Parece que algunos espiritistas, aquellos que no han entendido el mensaje del espiritismo, están trabajando por división, y no a través de la construcción colaborativa. Encuentran en cada lugar y en cada persona un objeto de sus críticas que, si bien pueden tener algún fundamento, casi siempre se pierden por la notoria falta de profundidad y de una argumentación real y sólida, que presente punto y contrapunto, no dando Juicio final sobre nada que no pueda ser probado o suficientemente elaborado por la razón. Interesante, porque, precisamente, son (somos) partidarios de una Doctrina enteramente basada en la lógica y la razón, donde las evidencias y las hipótesis corroboran las teorías, sin ceder la propiedad sobre la verdad. No actuando así, Carlos Seth Bastos, del “CSI del Espiritismo”, viene a decir que el tema del Espiritismo Racional y el Espiritismo sería una nueva división en el movimiento espírita, sin tener el valor (o la voluntad) de mencionar el nombre del autor a quien se refiere.

La historia se repitió entre 2016 y 2020 ahora en el campo de la moral, con la publicación de libros que buscaban llevar al Espiritismo el pensamiento de Kant, Maine de Biran y Victor Cousin, aunque eso significara desvirtuar las ideas de Allan Kardec.

Su propagación, bajo el pretexto de convencer a los aversos a la religión, nos parece el mismo discurso de Marius George (Sorprendido de que la idea espírita hubiera reclutado tan pocos adeptos en el ejército de los republicanos, finalmente se vio inducido a ver que el obstáculo estaba completamente superado). debido al disfraz bajo el cual Allan Kardec lo había presentado) y Émile Blin (Hasta que no hayamos traído a la Sociedad Parisina un número suficiente de miembros para entrar en este camino de investigación, debemos, para ver aumentar nuestras filas, invitar a venir a nosotros, los incrédulos y a los incrédulos, para hacerles saber de palabra nuestras intenciones, demostrarles nuestro desinterés y persuadirlos de nuestra buena fe y honradez; luego, mediante experimentos lo más sencillos posibles, poner en sus manos los medios de adquirir por sí mismos la certeza de que todo lo que nos proponemos es real y, de hecho, la doctrina inmortalista es la única que, sin misticismo y sin oraciones, da al hombre consuelo y valor en el presente, y esperanza y fe en el futuro).

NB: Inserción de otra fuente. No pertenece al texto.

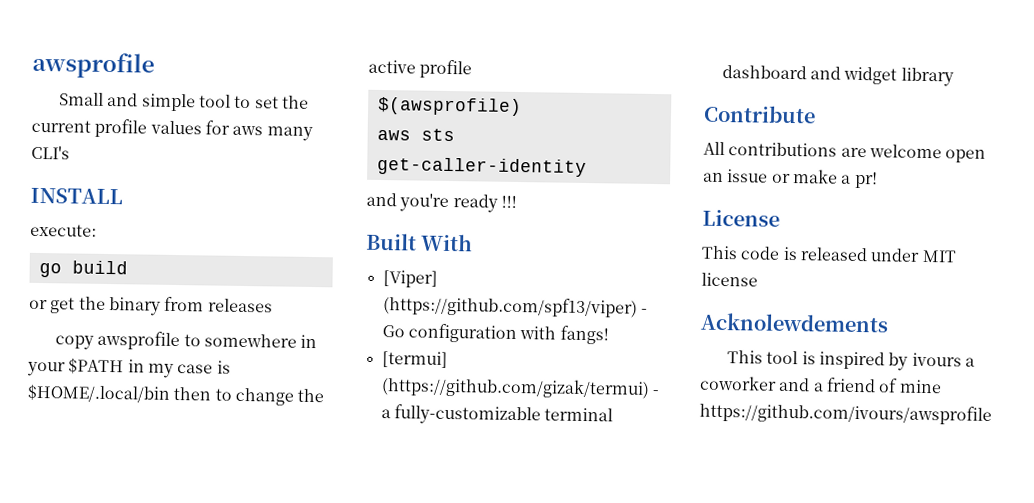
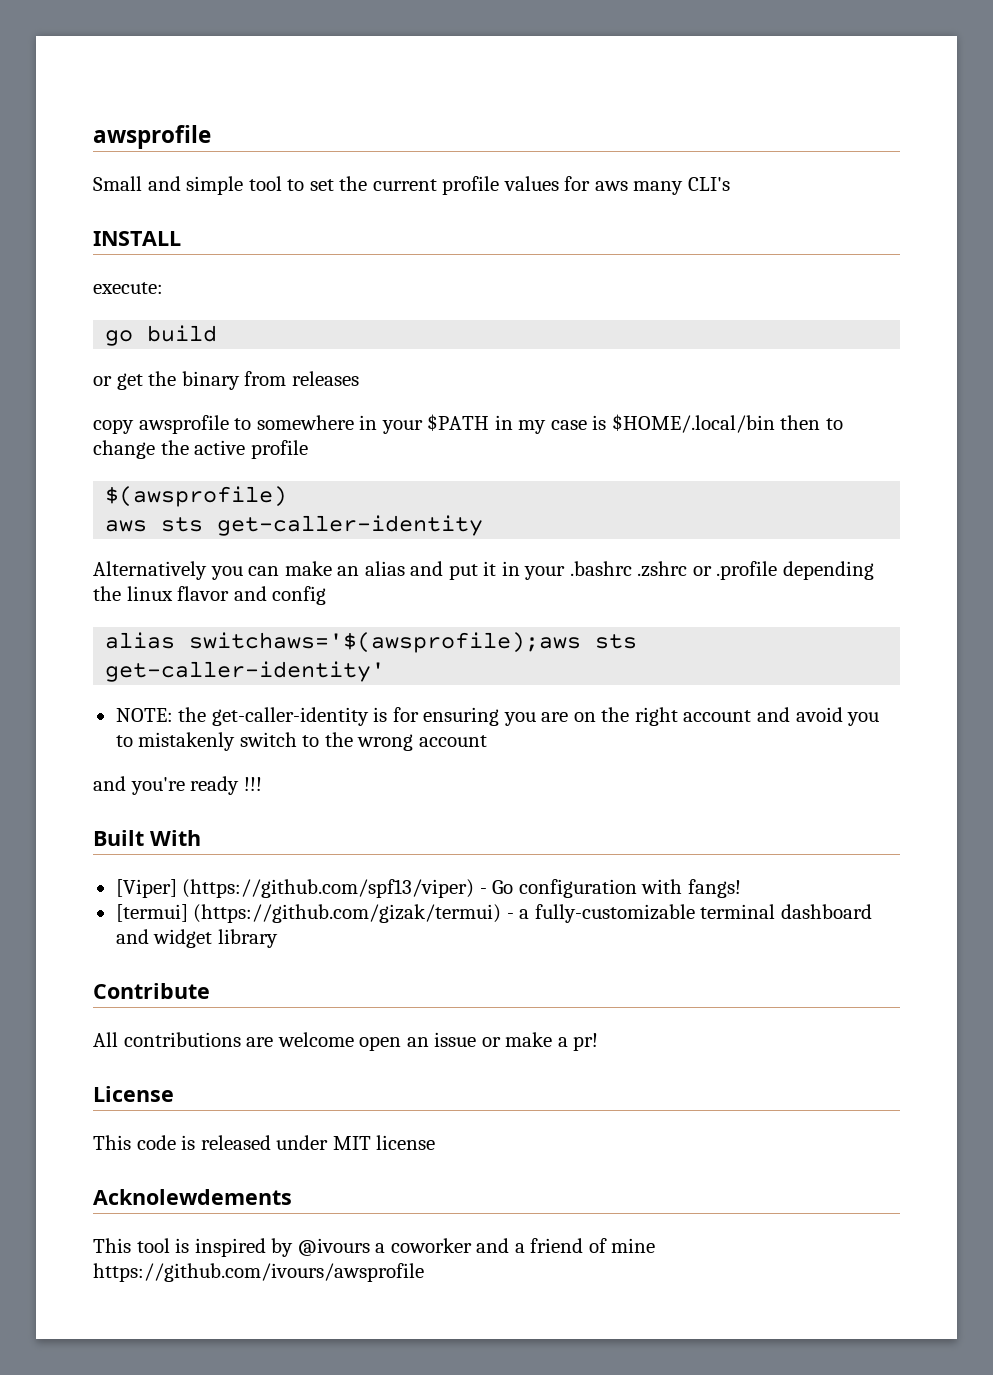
+ Alternatively you can make an alias and put it in your .bashrc .zshrc or .profile depending the linux flavor and config
+ alias switchaws='$(awsprofile);aws sts get-caller-identity'
+ NOTE: the get-caller-identity is for ensuring you are on the right account and avoid you to mistakenly switch to the wrong account
- This tool is inspired by ivours a coworker and a friend of mine https://github.com/ivours/awsprofile
+ This tool is inspired by @ivours a coworker and a friend of mine https://github.com/ivours/awsprofile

Al menos estos discursos no se basaron en la falacia de una improbable adulteración de las obras de Allan Kardec.

BASTOS, Carlos Set. Bonificación adicional: el final. Espíritus bajo investigación. Disponible en: <https://www.luzespirita.org.br/leitura/pdf/L193.pdf>. Consultado el: 15/04/2023.

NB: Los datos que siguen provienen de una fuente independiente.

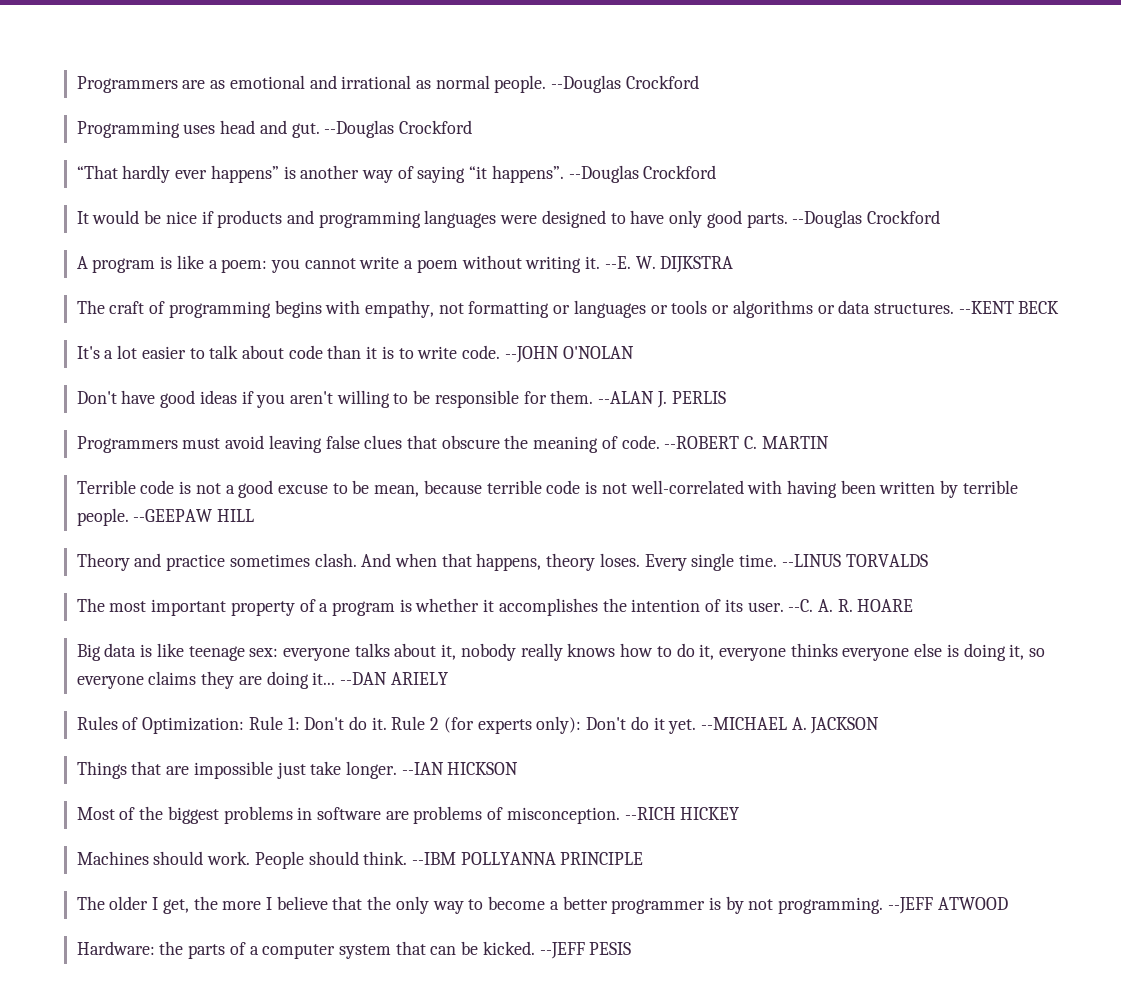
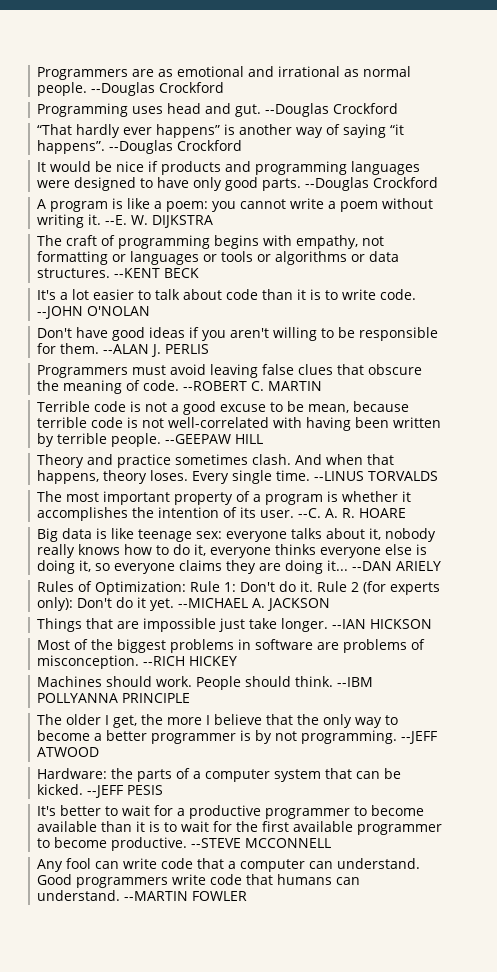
+ It's better to wait for a productive programmer to become available than it is to wait for the first available programmer to become productive. --STEVE MCCONNELL
+ Any fool can write code that a computer can understand. Good programmers write code that humans can understand. --MARTIN FOWLER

¿División en el Espiritismo?

Ante todo, es importante resaltar que el Espiritismo no está dividido. Al ser una verdad natural, lo es. Dejando de lado las dificultades encontradas en las comunicaciones incontroladas, el Espiritismo es uno, en todos los tiempos. Lo que sí se puede dividir es el Movimiento Espírita – y esta división es incontable. Con el tiempo, después de Kardec, se dividió con “roustainuización” y luego con otros innumerables, por varias razones que no pueden mencionarse aquí, pero que Simoni Privato, Paulo Henrique de Figueiredo y Wilson García, entre otros, bien relatan en sus trabajos (ver Obras Recomendadas).

Según Carlos Seth, el "jefe" del CSI espiritista, la división ahora radica en el ámbito moral, porque Paulo Henrique de Figueiredo, autor de las obras mencionadas de 2018 y 2020, a quien Seth ni siquiera se molesta en mencionar, supuestamente está distorsionando las palabras de Kardec para implantar en la Doctrina algo que no tiene nada que ver con ella. Ya veremos.

En segundo lugar, es importante abordar la frase “con el pretexto de convencer a personas contrarias a la religión”. Como si hacer esfuerzos legítimos y fundados para atraer el interés de “personas adversas a la religión” fuera un demérito, ya que (1) el Espiritismo no es una religión, (2) se desarrolló a partir de una ciencia, como ciencia y (3) fue precisamente en el ambiente no religioso donde encontró, en su origen, la mayor adhesión – precisamente porque la mayoría de los científicos que se convirtieron en seguidores del Espiritismo estaban muy conscientes del desarrollo del Espiritismo Racional y de sus hallazgos científicos.

El autor concluye atacando nuevamente a quienes, basándose en otras evidencias y argumentos lógicos y racionales, concluyen que la adulteración es probable ((La teoría de la no adulteración (del Cielo y el Infierno y del Génesis) también tiene evidencias y argumentos, pero no presenta pruebas concluyentes. Utiliza una falacia para atacar otra (según su defensa), olvidando las valiosas sugerencias de Kardec: nunca se debe dar por definitivo nada que pueda probarse.))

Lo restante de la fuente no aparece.